Das Aufkommen der aeroben Biologie wurde vor etwa zwei Milliarden Jahren angekündigt, als primitive Cyanobakterien die Fähigkeit entwickelten, Wasser zu photooxidisieren. Sauerstoff wurde als Abfallprodukt freigesetzt, und der atmosphärische O2-Gehalt stieg schnell an. Dieser schnelle Wechsel zu einer sauerstoffhaltigen Atmosphäre führte zu einem verheerenden Schadstoff, aber schließlich entwickelten sich Organismen, die von der starken treibenden Kraft für die O2-Reduktion profitierten. Enzymaktive Stellen, die in der Lage waren, Sauerstoff zu binden und zu aktivieren, entwickelten sich, und neue Klassen der Biochemie, die O2 als thermodynamische Senke verwenden, um ansonsten ungünstige Reaktionen voranzutreiben, wurden möglich. Die Effizienz des Lebensmittelstoffwechsels hat sich dramatisch verändert. Die Menge an ATP, die beispielsweise durch aerobe Metabolisierung von Glucose produziert werden könnte, stieg fast um das 20-fache. Eukaryoten erschienen kurz nach der Sauerstoffatmosphäre und wurden schließlich von der vielfältigen Vielfalt mehrzelliger Organismen gefolgt, die heute existieren.
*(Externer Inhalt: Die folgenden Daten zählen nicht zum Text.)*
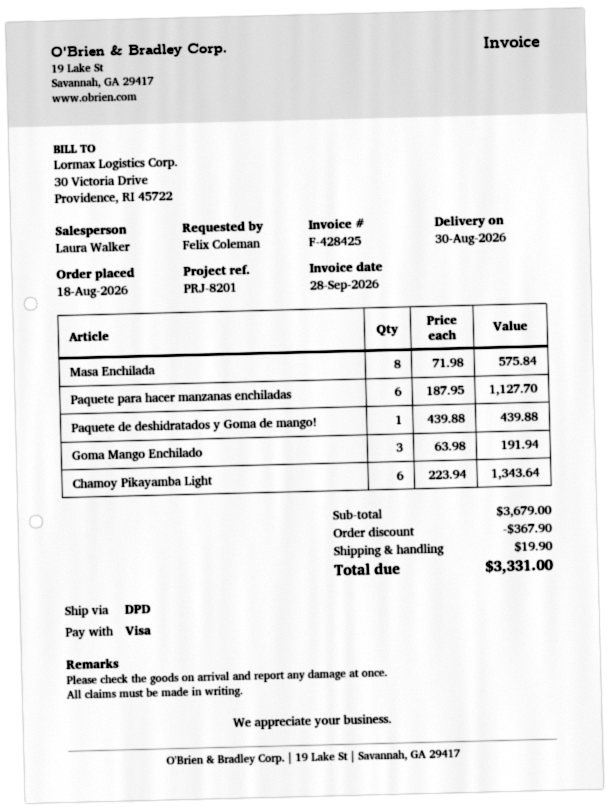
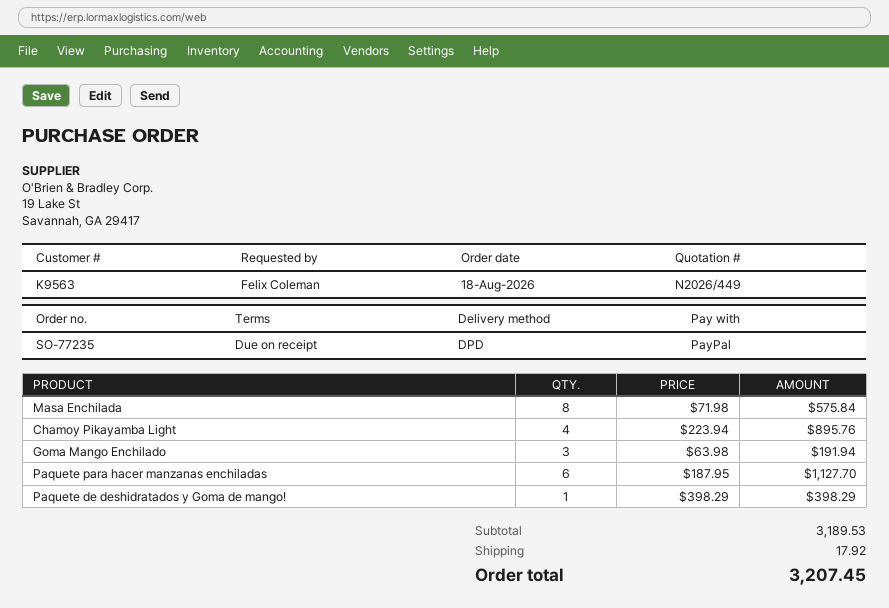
payment method: Visa -> PayPal
Paquete de deshidratados y Goma de mango!: 1 x 439.88 = 439.88 -> 1 x 398.29 = 398.29
Chamoy Pikayamba Light: 6 x 223.94 = 1343.64 -> 4 x 223.94 = 895.76
subtotal: 3679.00 -> 3189.53
discount: 367.90 -> none
shipping: 19.90 -> 17.92
total: 3331.00 -> 3207.45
In unserer aeroben Biochemie wird O2 in einer Vielzahl synthetischer Reaktionen verwendet, die für fast alle Aspekte des Zellwachstums, der Entwicklung und der Reproduktion von grundlegender Bedeutung sind.
Trotz seiner biochemischen Vielseitigkeit >95% des Sauerstoffs, den wir verbrauchen, wird bei der Atmung verwendet. Energiereiche Elektronen, die aus der Nahrung stammen, durchlaufen die mitochondriale Elektronentransportkette in einer Reihe von exergonischen Redoxreaktionen. Diese energiereichen Elektronentransfers werden verwendet, um den chemisosmotischen Protonengradienten zu entwickeln, der letztendlich ATP produziert. Sauerstoff ist der letzte Elektronenakzeptor in dieser Atmungskaskade, und seine Reduktion zu Wasser wird als Vehikel verwendet, um die mitochondriale Kette von niederenergetischen, verbrauchten Elektronen zu reinigen. Das Enzym, das diesen Prozess katalysiert, Cytochromoxidase, überspannt die Mitochondrienmembran. Es bindet, aktiviert und reduziert bis zu 250 Moleküle O2 pro Sekunde und koppelt die dabei freigesetzte Energie an die Translokation von Protonen, die zum chemiosmotischen Gradienten beitragen. Der Mechanismus, durch den Cytochromoxidase diese bemerkenswerte Chemie katalysiert, wurde intensiv untersucht. Die in dieser Ausgabe von Fabian, Wong, Gennis und Palmer berichteten Ergebnisse liefern neue Einblicke in diesen Prozess und unterstützen die wachsende Vorstellung, dass es vereinheitlichende Konzepte für die Art und Weise gibt, wie sauerstoffverwertende Enzyme O2 für die Spaltung und Reduktion von O⩵ O-Bindungen aktivieren (1).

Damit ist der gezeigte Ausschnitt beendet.